Hayvanları çok seviyordum. Ama ailem her istediğimde alerjilerimi öne sürerek, benim sokaktan ya da barınaktan herhangi bir hayvanı sahiplenmeme karşı çıkmıştı. Bir süre sonra ısrarlarımın gereksiz olduğunun farkına varmış ve sadece bir hayvana yardımcı olup onu sevmektense sevgimi birden çok ve sevgiye muhtaç hayvana paylaştırabileceğimi keşfetmiştim. O zamandan beri ise neredeyse hiç aksatmadan, her hafta barınağa gidiyor ve elimden geldiğince hayvanların ihtiyaçlarını karşılayıp, onlarla ilgileniyordum.
Yine bir haftasonu yeni ameliyattan çıkmış bir kediyle ilgilenirken, Akın ağabey ile konuşurken gördüm onu. Akın ağabey barınağın müdürü ve başveterineriydi. İlk başta yanındakinin o olduğunu anlayamadım. Karıştırdığımı düşünüyordum. Belki de okulda hayvan sahibi olan insanları aşağıladığını işittiğim ve bir sürü insan ona hayvan düşmanı dediğinde umursamadan yoluna devam edebilen bu çocuğun, şu anda barınakta olduğu gerçeğini zihnim kabullenmek istemiyordu.
Akın ağabey ile yanıma doğru geldiklerini fark ettiğimde, kucağımda yatan kediyi yavaşça yere bıraktım ve ayağa kaktım. Akın ağabeyle selamlaşmamın üzerine Anıl’a çevirdim soran bakışlarımı.
‘Siz tanışmıyor musunuz?’ diye sordu Akın ağabey. Ciddi anlamda şaşırmış görünüyordu. Hayır anlamında başımı iki yana salladım. ‘Merhaba. Ben Anıl.’ diyerek elini uzattı. ‘Azra.’ diye cevap verdim. Fakat kısık gözlerle bana bakmaya devam ediyordu. ‘Tanışmadığımıza emin misin? Siman çok tanıdık geliyor.’ ‘Evet. Tanışmadık.

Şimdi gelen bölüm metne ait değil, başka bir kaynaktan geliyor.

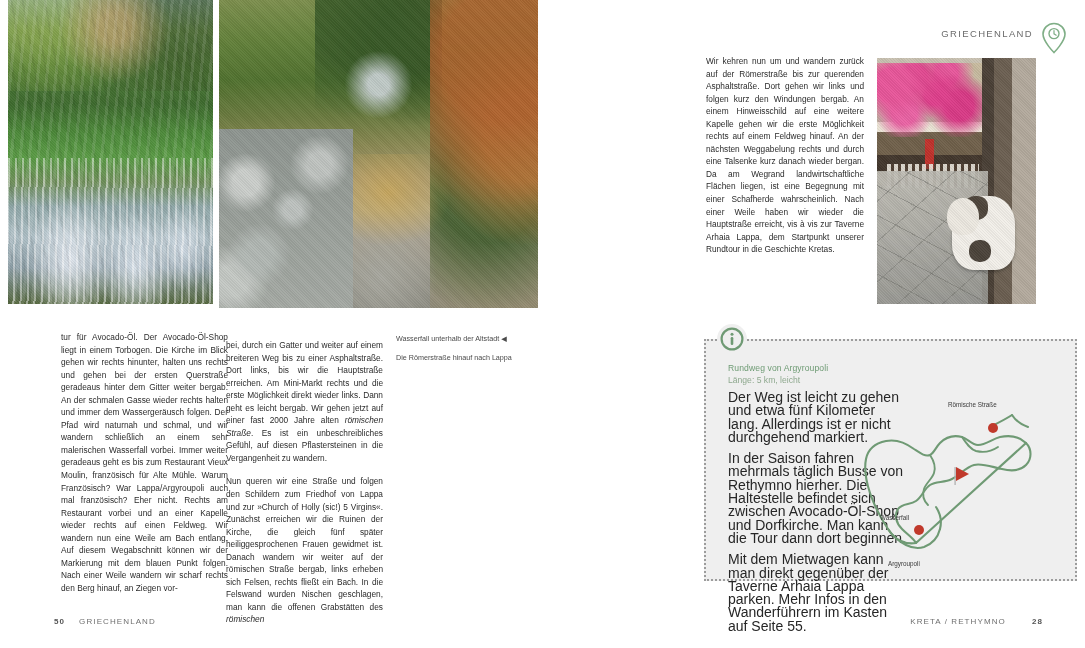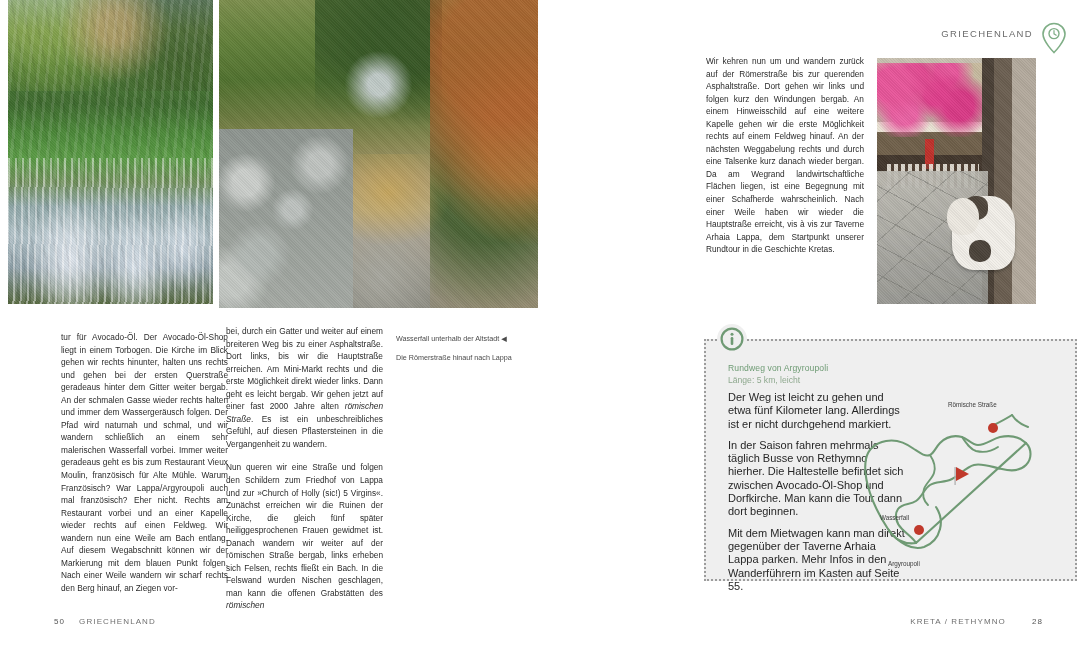--- a/index.html
+++ b/index.html
@@ -170,40 +170,40 @@
 
   
   .running-head {
     position: absolute; right: 52px; top: 28px;
     font-size: 9.5px; letter-spacing: 1.35px; color: #6b6b6b;
     text-transform: uppercase; white-space: nowrap;
   }
   .pin-icon { position:absolute; right: 18px; top: 22px; }
 
   .footer { position:absolute; bottom: 22px; font-size: 8px; letter-spacing: 1.1px; color:#6f6f6f; white-space:nowrap;}
-  .footer .pg { font-weight:normal; color:#555;padding-left:12px; }
+  .footer .pg { font-weight:bold; color:#555;padding-left:12px; }
   #footer-left { left: 42px; }
   #footer-right { right: 42px; }
   .footer .sep { display:inline-block; width: 14px; }
 
   
   .col {
     position: absolute;
     font-size: 8.3px;
     line-height: 12.55px;
     color: #2b2b2b;
     text-align: justify;
     hyphens: auto;
     font-family: "Liberation Sans", sans-serif;
   }
   .col p { margin: 0 0 11px 0; }
   .col em { font-style: italic; }
 
   #col-left  { left: 61px;  top: 331px; width: 167px; }
-  #col-mid   { left: 226px; top: 325px; width: 157px; }
+  #col-mid   { left: 226px; top: 339px; width: 157px; }
 
   #col-right { left: 706px; top: 55px;  width: 158px; }
 
   .caption {
     position: absolute;
     font-size: 7.2px;
     line-height: 10.4px;
     color: #4a4a4a;
   }
   .caption p { margin: 0 0 9px 0; }
@@ -225,21 +225,21 @@
   #info-title {
     position:absolute; left: 22px; top: 21px;
     font-size: 8.6px; color:#6e9b74; line-height: 12.2px; letter-spacing:.1px;
   }
   #info-sub {
     position:absolute; left: 22px; top: 33px;
     font-size: 8.6px; color:#8fa98f; line-height: 12.2px;
   }
   #info-body {
     position:absolute; left: 22px; top: 50px; width: 178px;
-    font-size: 11px; line-height: 13.3px; color:#262626;
+    font-size: 14px; line-height: 13.3px; color:#262626;
   }
   #info-body p { margin: 0 0 8px 0; }
 
   #map-wrap { position:absolute; left: 124px; top: 52px; width: 212px; height: 182px; }
   .map-label {
     position:absolute; font-size:6.3px; color:#3a3a3a; white-space:nowrap;
   }
   #label-roemische { left: 118px; top: 8px; }
   #label-wasserfall { left: 50px; top: 121px; }
   #label-argyroupoli { left: 58px; top: 167px; }

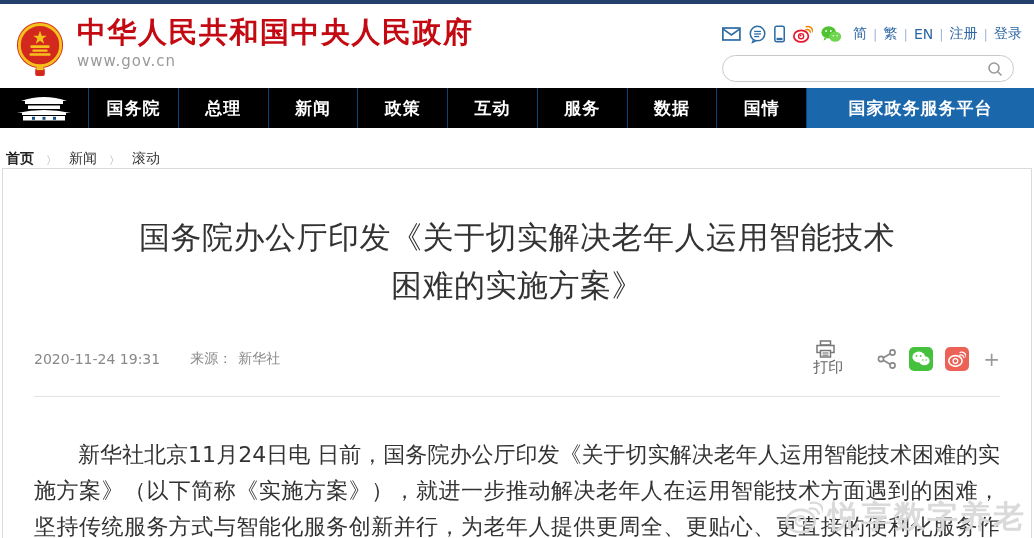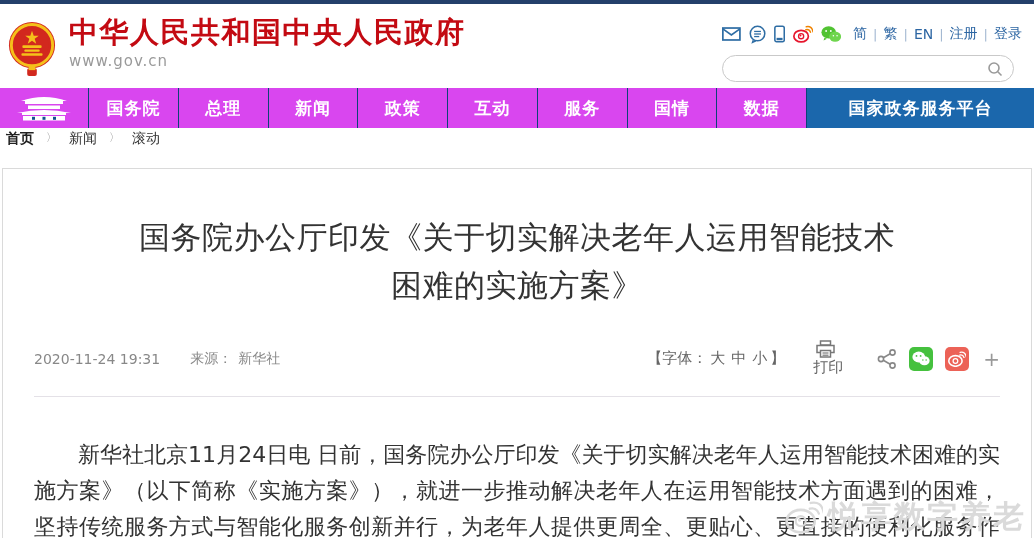--- a/index.html
+++ b/index.html
@@ -3,46 +3,46 @@
 <meta charset="utf-8">
 <style>
   * { margin:0; padding:0; box-sizing:border-box; }
   html,body { width:1034px; height:538px; overflow:hidden; background:#fff;
     font-family:"DejaVu Sans","Liberation Sans",sans-serif; }
   body { position:relative; }
 
   .topline { height:4px; background:#24406b; }
 
   
-  .header { height:84px; display:flex; justify-content:space-between; padding:10px 12px 0 8px; background:#fff; }
+  .header { height:84px; display:flex; justify-content:space-between; padding:10px 12px 0 16px; background:#fff; }
   .brand { display:flex; align-items:flex-start; }
   .brand-emblem { width:48px; height:62px; margin-top:4px; }
   .brand-text { margin-left:13px; }
   .site-title { color:#c30a12; font-size:29px; font-weight:bold; letter-spacing:1.5px; line-height:1.25; white-space:nowrap; }
   .site-url { color:#9a9a9a; font-size:15px; letter-spacing:1px; margin-top:2px; }
 
   .header-right { width:300px; padding-top:8px; }
   .icon-row { display:flex; align-items:center; gap:8px; height:24px; }
   .icon-row svg { display:block; }
   .toplinks { display:flex; align-items:center; gap:6px; margin-left:4px; font-size:14px; white-space:nowrap; }
   .toplinks a { color:#2d66a3; text-decoration:none; }
   .toplinks .sep { color:#a3b8d2; font-size:13px; }
   .search-box { margin-top:9px; width:292px; height:27px; border:1px solid #c9c9c9; border-radius:14px;
     display:flex; align-items:center; padding:0 10px; background:#fff; }
   .search-box input { border:none; outline:none; flex:1; height:20px; font-size:13px; background:transparent; }
 
   
-  .nav { height:40px; background:#d946ef; display:flex; align-items:stretch; }
+  .nav { height:40px; background:#000000; display:flex; align-items:stretch; }
   .nav-home { width:88px; display:flex; align-items:center; justify-content:center; cursor:pointer; }
   .nav-item { flex:1; display:flex; align-items:center; justify-content:center; color:#fff; font-size:17px;
     font-weight:bold; border-left:1px solid #0c4377; cursor:pointer; letter-spacing:1px; }
   .nav-platform { width:228px; background:#1b67ac; flex:none; }
 
   
-  .breadcrumb { height:40px; display:flex; align-items:flex-start; padding:2px 6px 0; font-size:14px; color:#333; }
+  .breadcrumb { height:40px; display:flex; align-items:flex-end; padding:2px 6px 0; font-size:14px; color:#333; }
   .breadcrumb .crumb-first { font-weight:bold; color:#222; }
   .breadcrumb a { color:#333; text-decoration:none; }
   .breadcrumb .bc-sep { color:#999; font-size:11px; margin:0 12px; }
 
   
   .article-box { margin:0 2px; border:1px solid #dadada; border-bottom:none; height:370px; background:#fff; padding:0 31px; }
   .article-title { margin:44px auto 0; max-width:768px; text-align:center; font-size:31px; color:#333;
     line-height:1.55; font-weight:500; letter-spacing:0.5px; }
   .meta-row { margin-top:31px; display:flex; justify-content:space-between; align-items:center;
     font-size:14px; color:#888; }
@@ -153,22 +153,22 @@
       <rect x="27.5" y="21.8" width="3" height="3" fill="#11528f"></rect>
       <rect x="38" y="21.8" width="3" height="3" fill="#11528f"></rect>
     </svg>
   </div>
   <div class="nav-item">国务院</div>
   <div class="nav-item">总理</div>
   <div class="nav-item">新闻</div>
   <div class="nav-item">政策</div>
   <div class="nav-item">互动</div>
   <div class="nav-item">服务</div>
+  <div class="nav-item">数据</div>
   <div class="nav-item">国情</div>
-  <div class="nav-item">数据</div>
   <div class="nav-item nav-platform">国家政务服务平台</div>
 </div>
 
 <div class="breadcrumb">
   <a href="#" class="crumb-first">首页</a>
   <span class="bc-sep">〉</span>
   <a href="#">新闻</a>
   <span class="bc-sep">〉</span>
   <a href="#">滚动</a>
 </div>
@@ -176,23 +176,20 @@
 <div class="article-box">
   <h1 class="article-title">国务院办公厅印发《关于切实解决老年人运用智能技术困难的实施方案》</h1>
 
   <div class="meta-row">
     <div class="meta-left">
       <span>2020-11-24 19:31</span>
       <span class="meta-source-label">来源：</span>
       <span class="meta-source">新华社</span>
     </div>
     <div class="meta-right">
-      <span class="font-size-ctl">
-        <span>【字体：</span><span class="fs-opt">大</span><span class="fs-opt">中</span><span class="fs-opt">小</span><span>】</span>
-      </span>
       <span class="print-btn">
         <svg width="19" height="18" viewBox="0 0 19 18">
           <rect x="4.5" y="1" width="10" height="4" fill="none" stroke="#777" stroke-width="1.5"></rect>
           <rect x="1" y="5.5" width="17" height="7" fill="none" stroke="#777" stroke-width="1.5"></rect>
           <rect x="4.5" y="10.5" width="10" height="6.5" fill="#fff" stroke="#777" stroke-width="1.5"></rect>
           <line x1="6.5" y1="13" x2="12.5" y2="13" stroke="#777" stroke-width="1.2"></line>
           <line x1="6.5" y1="15.2" x2="12.5" y2="15.2" stroke="#777" stroke-width="1.2"></line>
         </svg>
         <span>打印</span>
       </span>

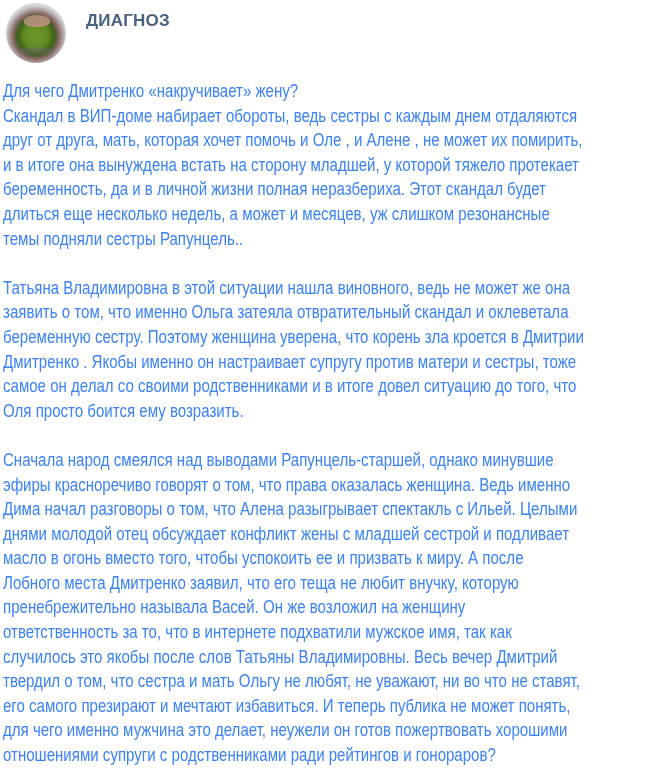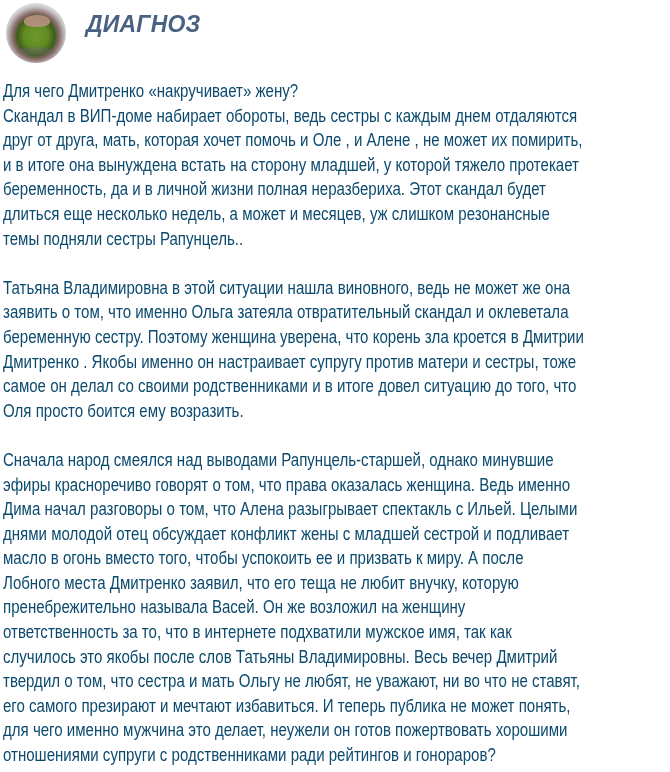--- a/index.html
+++ b/index.html
@@ -50,31 +50,30 @@
       border-radius: 50%;
       background: #6b6b6b;
       opacity: 0.45;
     }
     .channel-title {
       position: absolute;
       left: 86px;
       top: 11px;
       font-family: "Liberation Sans", sans-serif;
       font-weight: bold;
-      font-size: 23px;
+      font-size: 17px;
       color: #4a6281;
       letter-spacing: 0.2px;
-      font-style: italic;
     }
     .post-body {
       position: absolute;
       left: 3px;
       top: 79px;
       width: 666px;
-      color: #0c4a6e;
+      color: #3b82f6;
       font-family: "Liberation Sans", sans-serif;
       font-size: 17.5px;
       line-height: 24.6px;
     }
     .line {
       display: block;
       white-space: nowrap;
       transform-origin: left top;
       transform: scaleX(0.86);
       height: 24.6px;

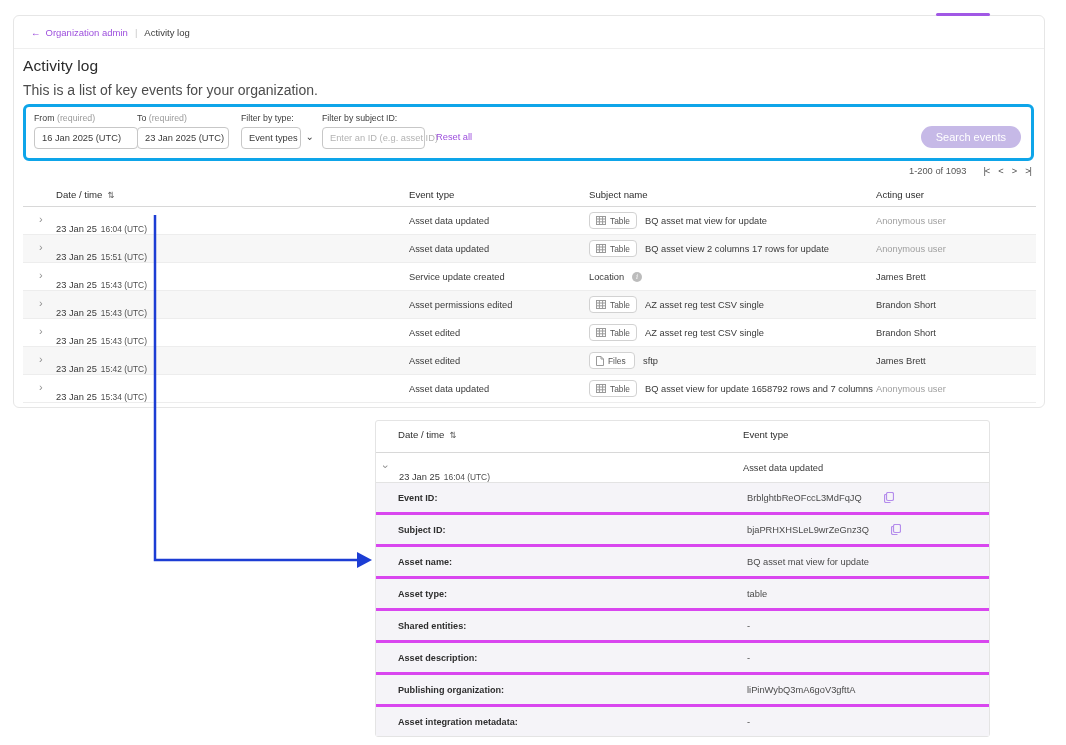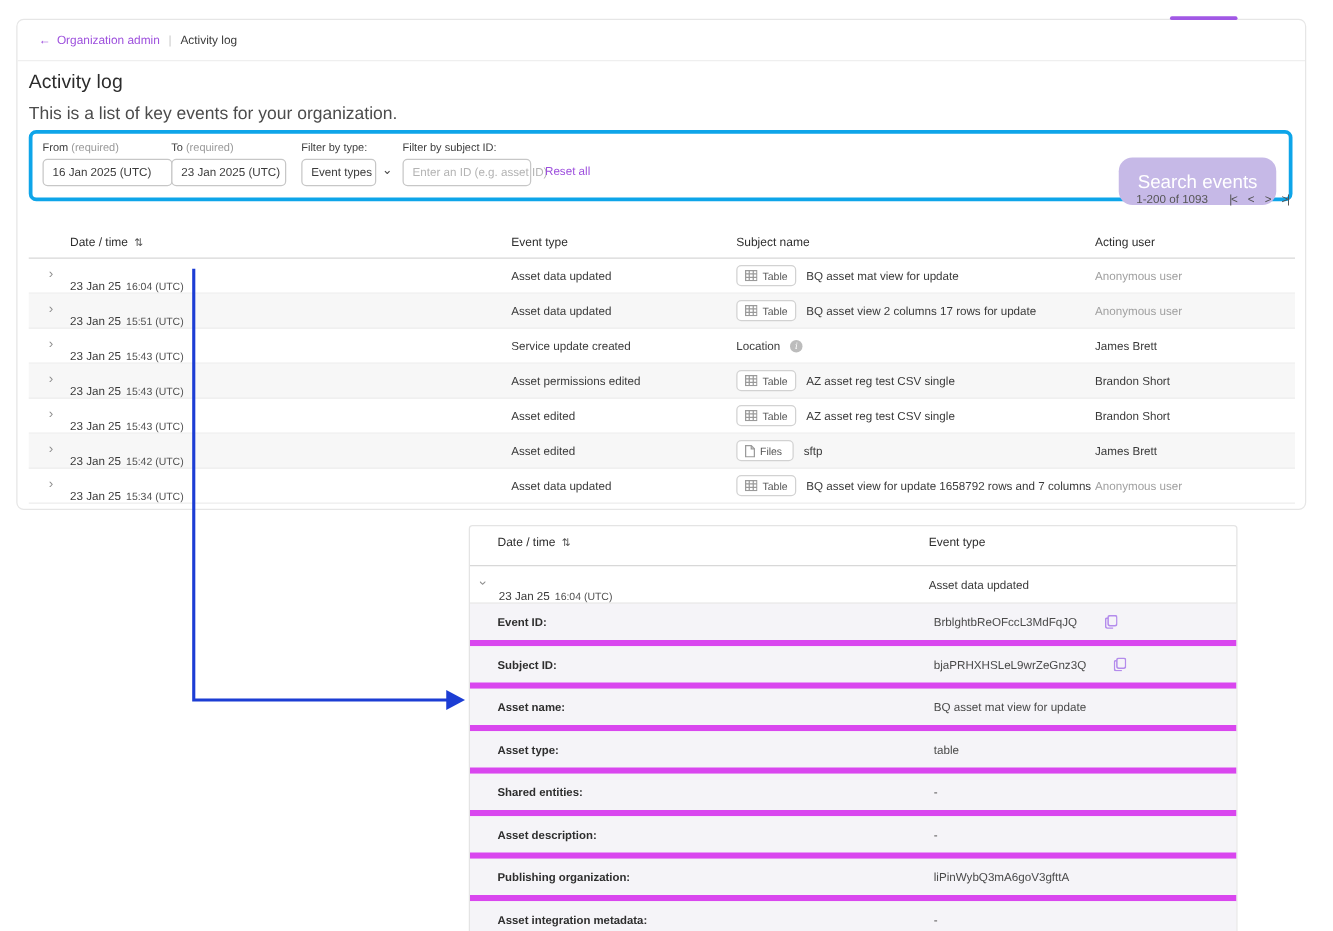--- a/index.html
+++ b/index.html
@@ -27,24 +27,24 @@
   .fgroup{position:absolute;top:6px}
   .flabel{font-size:8.8px;color:#3d3d3d;margin-bottom:4px;white-space:nowrap}
   .flabel .req{color:#9a9a9a}
   .finput{height:22px;border:1px solid #c7c7c7;border-radius:4px;background:#fff;
     font-size:9.3px;color:#3a3a3a;display:flex;align-items:center;padding:0 7px;
     box-sizing:border-box;white-space:nowrap}
   .finput.placeholder{color:#b3b3b3}
   .fselect{justify-content:space-between;gap:8px;cursor:pointer}
   .chev-down{font-size:10px;color:#444;line-height:6px;margin-top:-3px}
   .reset-link{position:absolute;left:410px;top:25px;font-size:9.3px;color:#9d4fdd;cursor:pointer}
-  .search-btn{position:absolute;right:10px;top:19px;height:38px;border:none;border-radius:11px;
-    padding:0 15px;font-size:15px;color:#fff;cursor:pointer;font-family:inherit}
-  
-  .pager{position:absolute;right:13px;top:138px;display:flex;align-items:flex-end;
+  .search-btn{position:absolute;right:10px;top:19px;height:22px;border:none;border-radius:11px;
+    padding:0 15px;font-size:11px;color:#fff;cursor:pointer;font-family:inherit}
+  
+  .pager{position:absolute;right:13px;top:150px;display:flex;align-items:flex-end;
     gap:9px;font-size:9.3px;color:#4a4a4a}
   .pager .range{color:#565656;margin-right:8px}
   .pager .pbtn{cursor:pointer;color:#4f4f4f;letter-spacing:-1px}
   
   .tbl{position:absolute;left:9px;top:173px;width:1013px}
   .thead{position:relative;height:17px;border-bottom:1px solid #d8d8d8;font-size:9.6px;color:#2e2e2e}
   .col-date-h{position:absolute;left:33px;top:0;display:flex;gap:5px;align-items:center}
   .col-event-h{position:absolute;left:386px;top:0}
   .col-subject-h{position:absolute;left:566px;top:0}
   .col-user-h{position:absolute;left:853px;top:0}
@@ -69,21 +69,21 @@
   
   .panel{position:absolute;left:375px;top:420px;width:615px;border:1px solid #e4e4e4;
     border-radius:3px;background:#fff;box-sizing:border-box}
   .p-head{position:relative;height:31px;border-bottom:1px solid #d8d8d8;font-size:9.6px;color:#2e2e2e}
   .p-col-date{position:absolute;left:22px;top:8px;display:flex;gap:5px;align-items:center}
   .p-col-event{position:absolute;left:367px;top:8px}
   .p-exp{position:relative;height:29px;border-bottom:1px solid #e3e3e3;font-size:9.3px}
   .p-exp .expander{left:8px;top:8px;transform:rotate(90deg)}
   .p-exp .col-date{left:23px;height:29px}
   .p-exp .p-ev{position:absolute;left:367px;top:0;height:29px;display:flex;align-items:center;color:#3a3a3a}
-  .p-field{position:relative;height:29px;background:#f5f4f8;border-bottom:5px solid #d946ef;font-size:9.3px}
+  .p-field{position:relative;height:29px;background:#f5f4f8;border-bottom:3px solid #d946ef;font-size:9.3px}
   .p-field:last-child{border-bottom:none}
   .p-label{position:absolute;left:22px;top:0;height:29px;display:flex;align-items:center;
     color:#2e2e2e;font-weight:bold;font-size:9.1px}
   .p-value{position:absolute;left:371px;top:0;height:29px;display:flex;align-items:center;gap:22px;color:#4a4a4a}
   .copy-ic{cursor:pointer;display:flex}
   
   .arrow-svg{position:absolute;left:0;top:0;z-index:10;pointer-events:none}
 </style>
 </head>
 <body>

Ama aynı okuldayız.’ Yüzünde oluşan şaşkınlık ifadesi birkaç saniye içinde yerini bir gülümsemeye ve ardından kahkahaya bıraktı. ‘Pekala.’ dedi kahkahaların arasında. ‘Hatırladım. Sen şu kış günü kedinin kafasına su boşalttı diye Murat’ı dövüp, sonra disiplin cezası almanın üzerine; müdüre saydırırken yakalanıp, bu sefer de uzaklaştırma alan kızsın.’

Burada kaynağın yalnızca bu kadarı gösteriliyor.